:: WORK TO COMPLETE ::
Please output every entry below exactly as written, leaving out any pictures.

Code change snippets
++++++

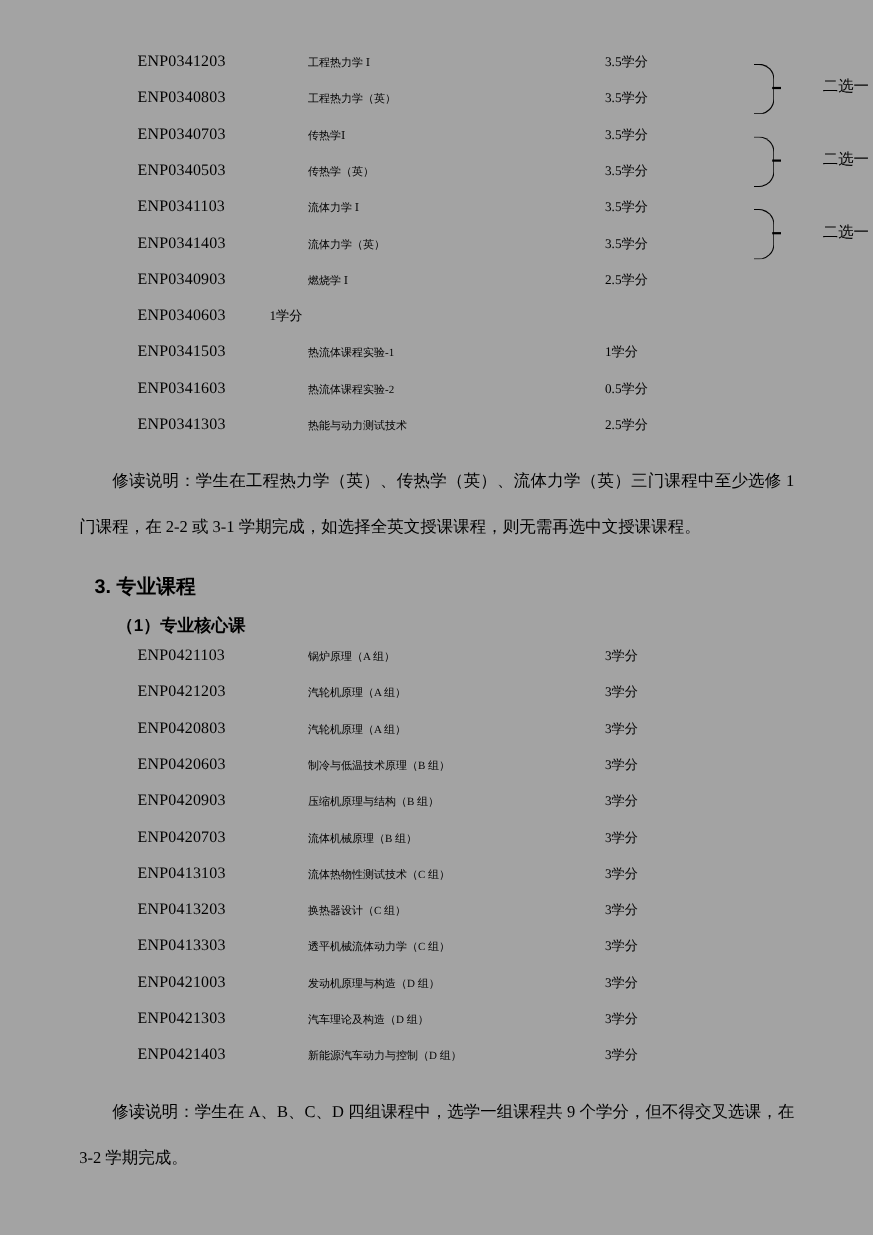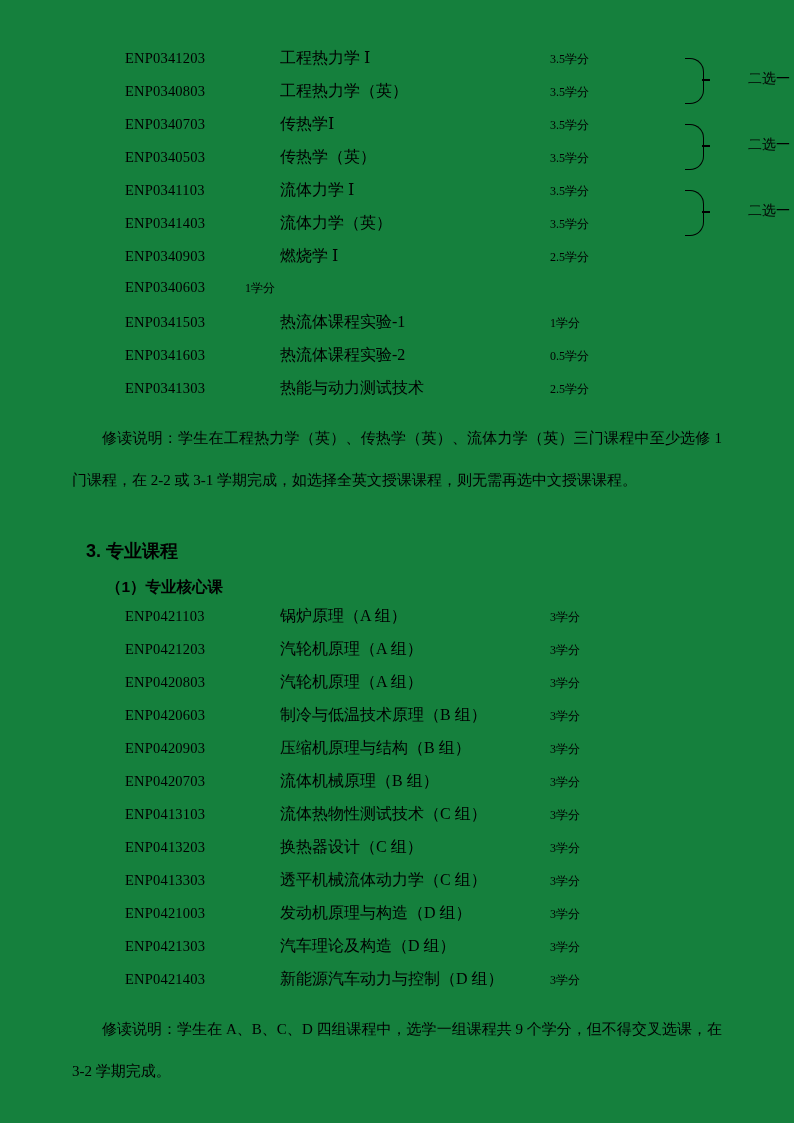--- a/index.html
+++ b/index.html
@@ -11,7 +11,7 @@
     position: relative;
     width: 794px;
     height: 1123px;
-    background: #15803d;
+    background: #a3a3a3;
     font-family: "Liberation Serif", "DejaVu Serif", serif;
     color: #000000;
     box-sizing: border-box;

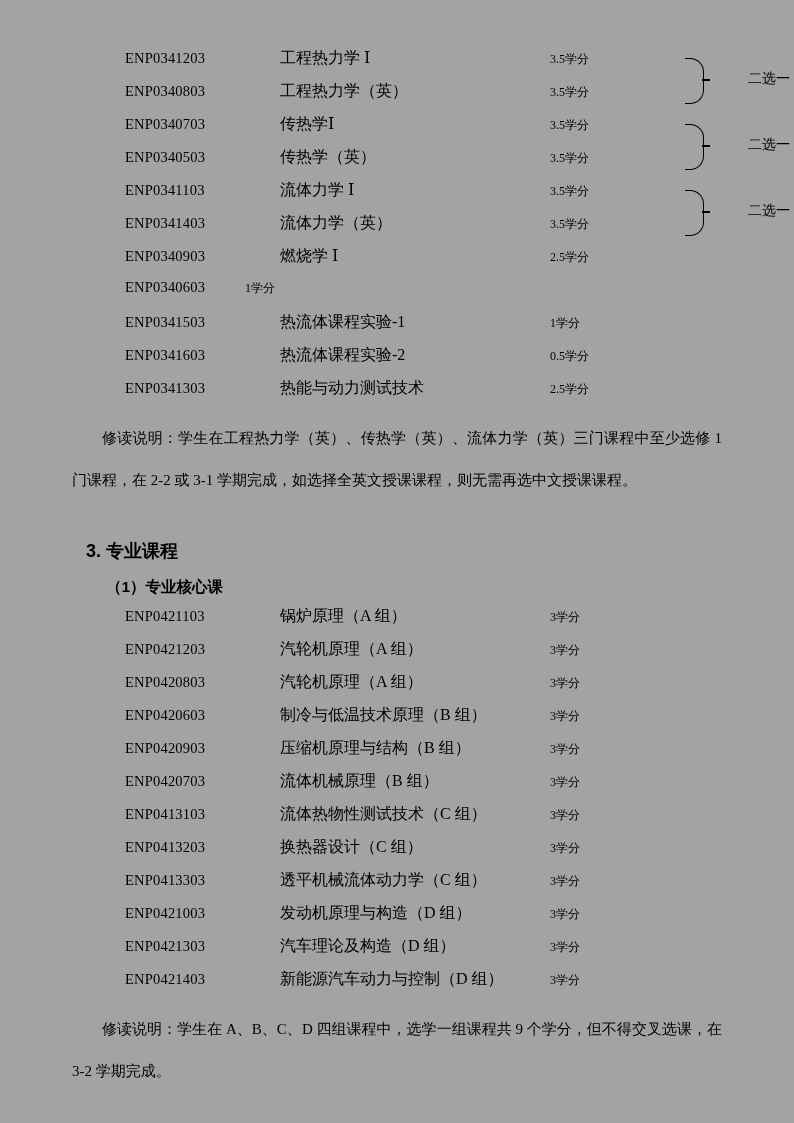--- a/index.html
+++ b/index.html
@@ -41,7 +41,7 @@
   .course-row .title {
     width: 270px;
     flex: 0 0 270px;
-    font-size: 16px;
+    font-size: 10px;
     padding-left: 35px;
     white-space: nowrap;
   }

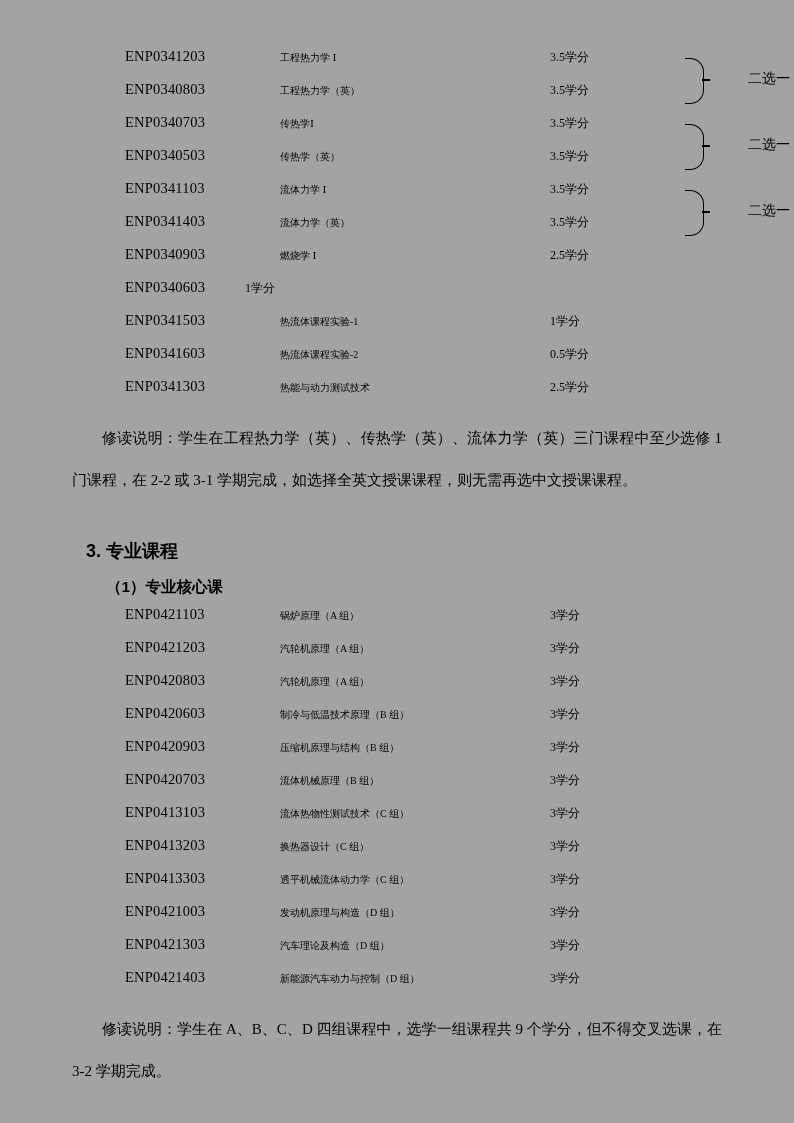--- a/index.html
+++ b/index.html
@@ -90,7 +90,7 @@
   .section-heading {
     font-size: 18px;
     font-weight: bold;
-    margin: 38px 0 14px 16px;
+    margin: 20px 0 14px 16px;
     font-family: "Liberation Sans", sans-serif;
   }
   .sub-heading {

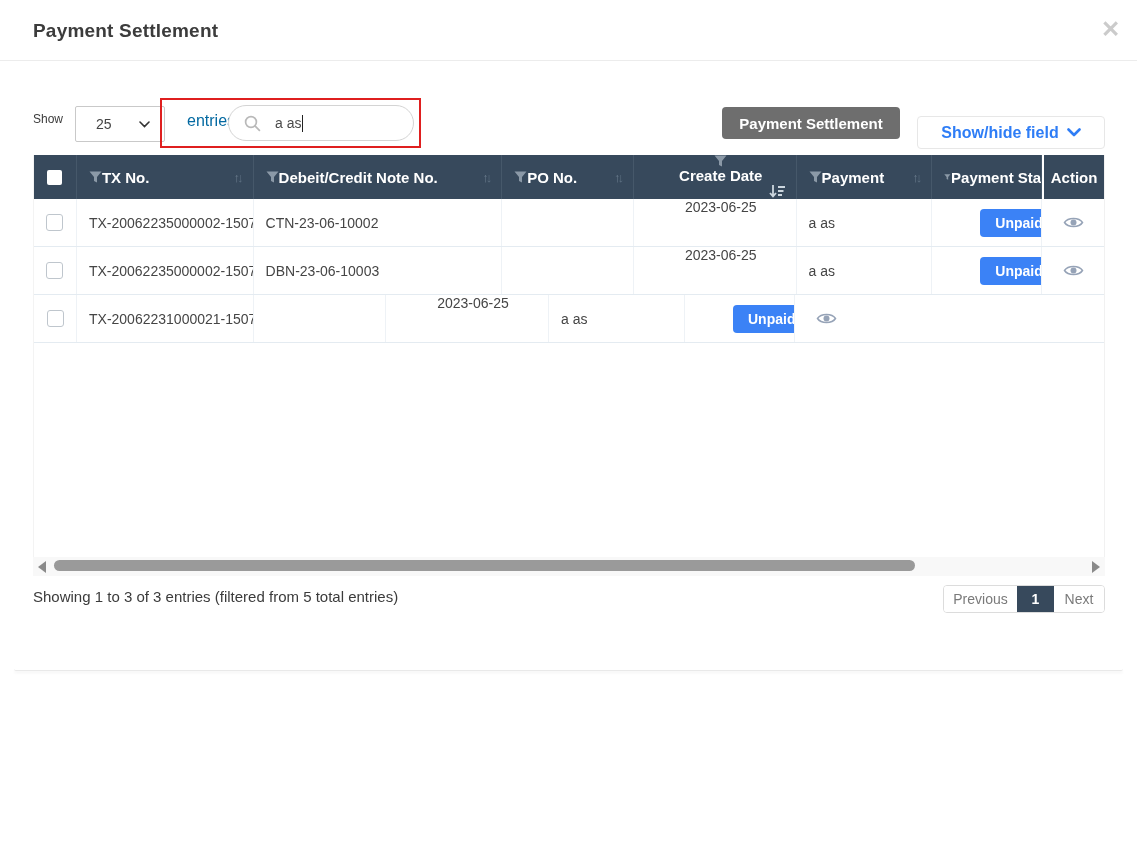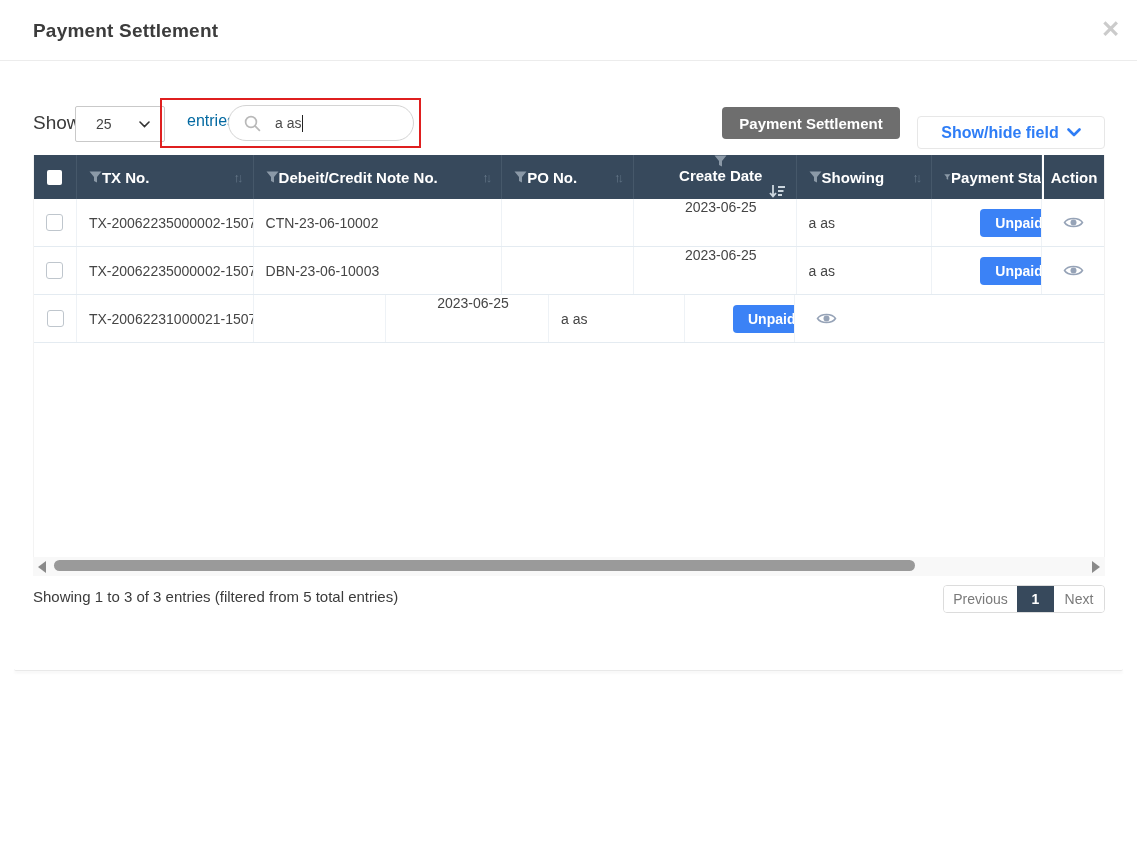--- a/index.html
+++ b/index.html
@@ -13,7 +13,7 @@
   .top-divider { left:0; top:60px; width:1137px; border-bottom:1px solid #ececec; }
 
   
-  .show-label { left:33px; top:112px; font-size:19px; color:#3a3a3a; }
+  .show-label { left:33px; top:112px; font-size:12px; color:#3a3a3a; }
   .page-size-select { left:75px; top:106px; width:90px; height:36px; border:1px solid #c9c9c9; border-radius:2px; background:#fff;
     display:flex; align-items:center; justify-content:space-between; padding:0 14px 0 20px; font-size:14px; color:#444; cursor:pointer; }
   .red-box { left:160px; top:98px; width:261px; height:50px; border:2px solid #df1f1f; pointer-events:none; z-index:5; }

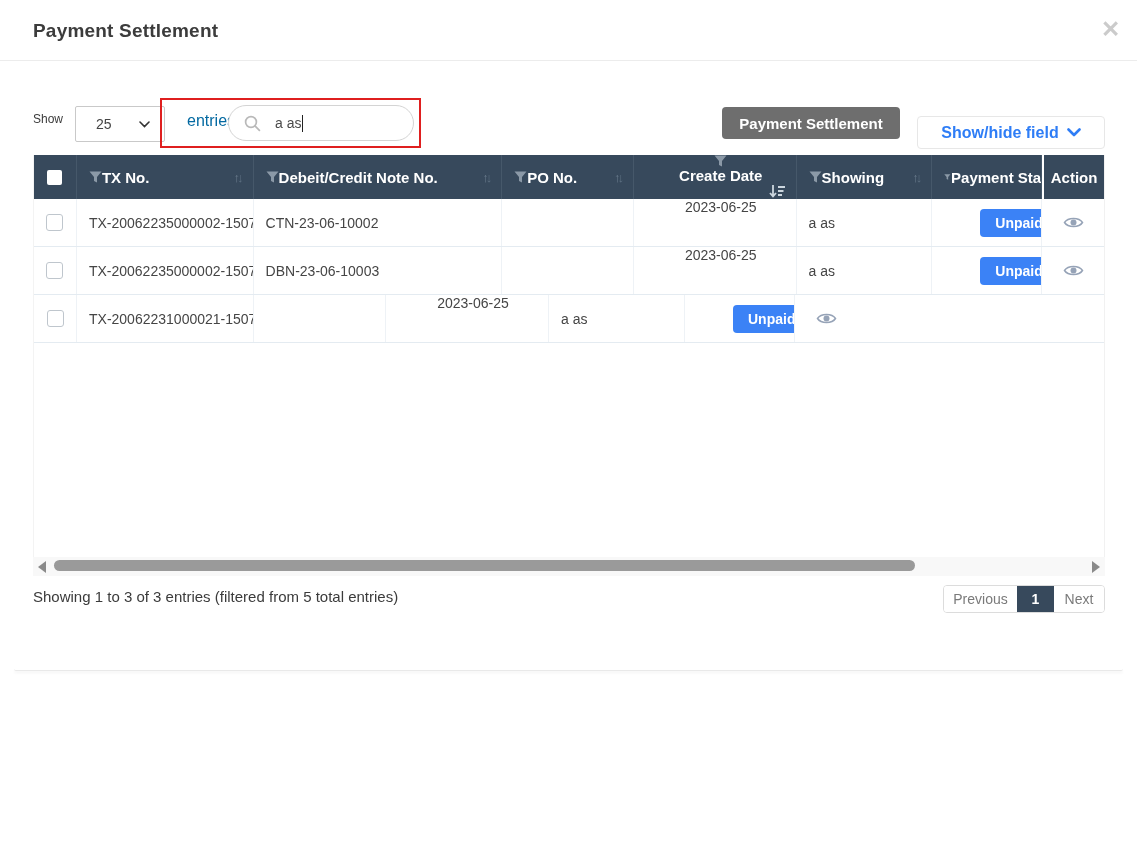--- a/index.html
+++ b/index.html
@@ -147,7 +147,7 @@
         <svg width="13" height="12" viewBox="0 0 13 12">
           <path d="M0.5 0.5h12L8 6v5.5L5 10V6z" fill="#8b99a7"></path>
         </svg>
-        <span>Showing</span>
+        <span>Payment</span>
         <span class="sort-both"><span class="up">↑</span>↓</span>
       </div>
       <div class="th col-6">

++++++

:: EXERCISE OUTPUT ::
--- a/index.html
+++ b/index.html
@@ -11,7 +11,7 @@
     position: relative;
     width: 794px;
     height: 1123px;
-    background: #15803d;
+    background: #a3a3a3;
     font-family: "Liberation Serif", "DejaVu Serif", serif;
     color: #000000;
     box-sizing: border-box;

--- a/index.html
+++ b/index.html
@@ -41,7 +41,7 @@
   .course-row .title {
     width: 270px;
     flex: 0 0 270px;
-    font-size: 16px;
+    font-size: 10px;
     padding-left: 35px;
     white-space: nowrap;
   }

--- a/index.html
+++ b/index.html
@@ -90,7 +90,7 @@
   .section-heading {
     font-size: 18px;
     font-weight: bold;
-    margin: 38px 0 14px 16px;
+    margin: 20px 0 14px 16px;
     font-family: "Liberation Sans", sans-serif;
   }
   .sub-heading {

--- a/index.html
+++ b/index.html
@@ -13,7 +13,7 @@
   .top-divider { left:0; top:60px; width:1137px; border-bottom:1px solid #ececec; }
 
   
-  .show-label { left:33px; top:112px; font-size:19px; color:#3a3a3a; }
+  .show-label { left:33px; top:112px; font-size:12px; color:#3a3a3a; }
   .page-size-select { left:75px; top:106px; width:90px; height:36px; border:1px solid #c9c9c9; border-radius:2px; background:#fff;
     display:flex; align-items:center; justify-content:space-between; padding:0 14px 0 20px; font-size:14px; color:#444; cursor:pointer; }
   .red-box { left:160px; top:98px; width:261px; height:50px; border:2px solid #df1f1f; pointer-events:none; z-index:5; }

--- a/index.html
+++ b/index.html
@@ -147,7 +147,7 @@
         <svg width="13" height="12" viewBox="0 0 13 12">
           <path d="M0.5 0.5h12L8 6v5.5L5 10V6z" fill="#8b99a7"></path>
         </svg>
-        <span>Showing</span>
+        <span>Payment</span>
         <span class="sort-both"><span class="up">↑</span>↓</span>
       </div>
       <div class="th col-6">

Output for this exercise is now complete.